# WORK TO COMPLETE:
Reply solely with the number of lines, in the records underneath, that include the word "VirtualBox自身の各種設定".

# SUPPLIED DATA:
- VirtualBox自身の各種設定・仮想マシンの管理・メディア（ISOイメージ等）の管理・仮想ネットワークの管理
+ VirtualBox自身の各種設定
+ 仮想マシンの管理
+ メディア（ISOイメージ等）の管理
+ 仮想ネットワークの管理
---
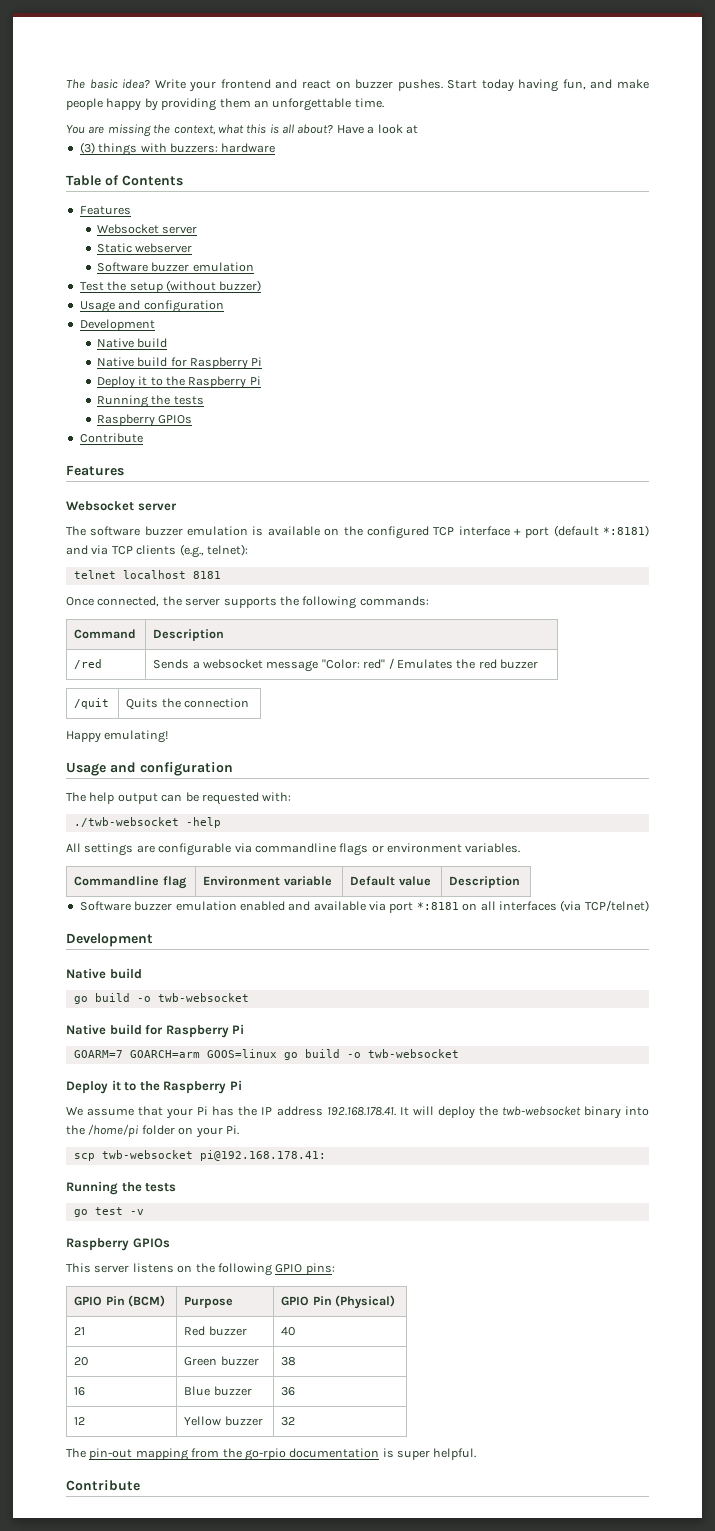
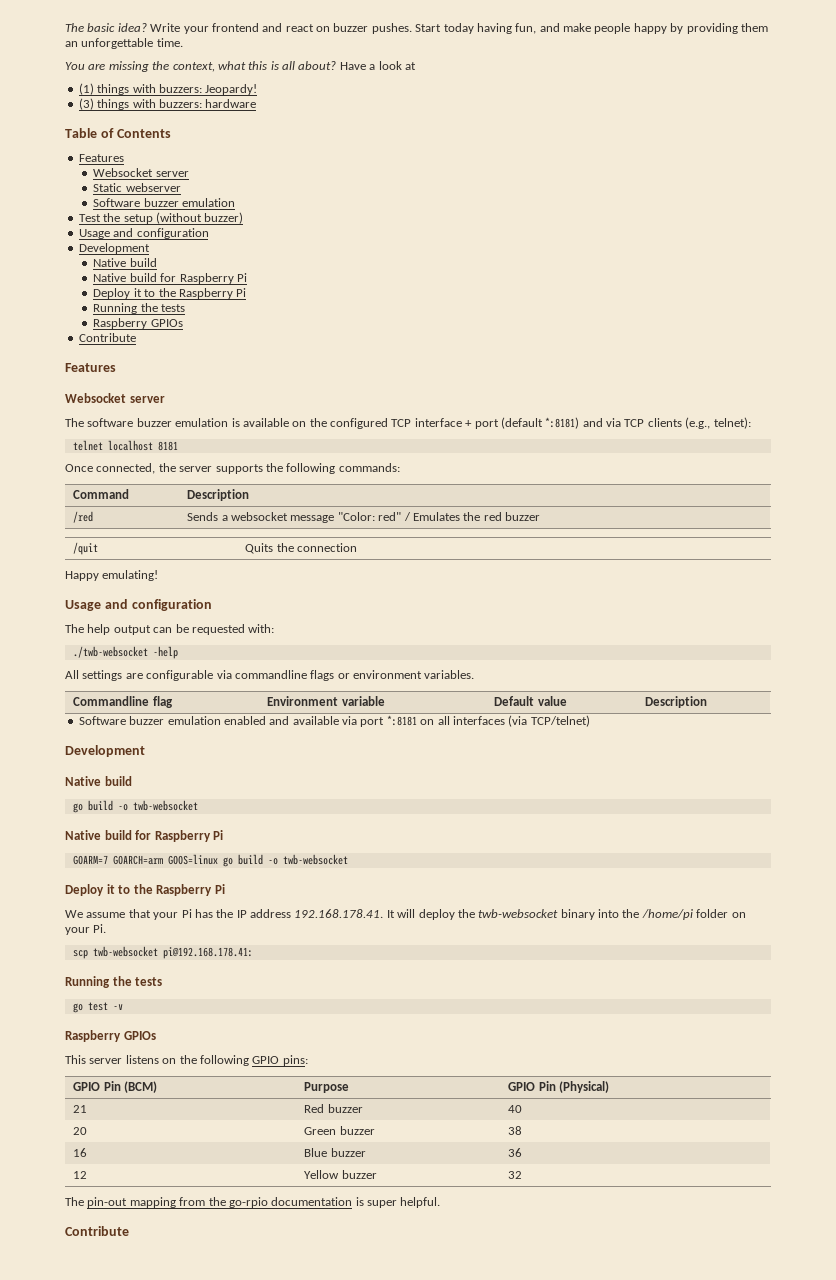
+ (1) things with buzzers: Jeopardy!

# TASK ANSWER:
2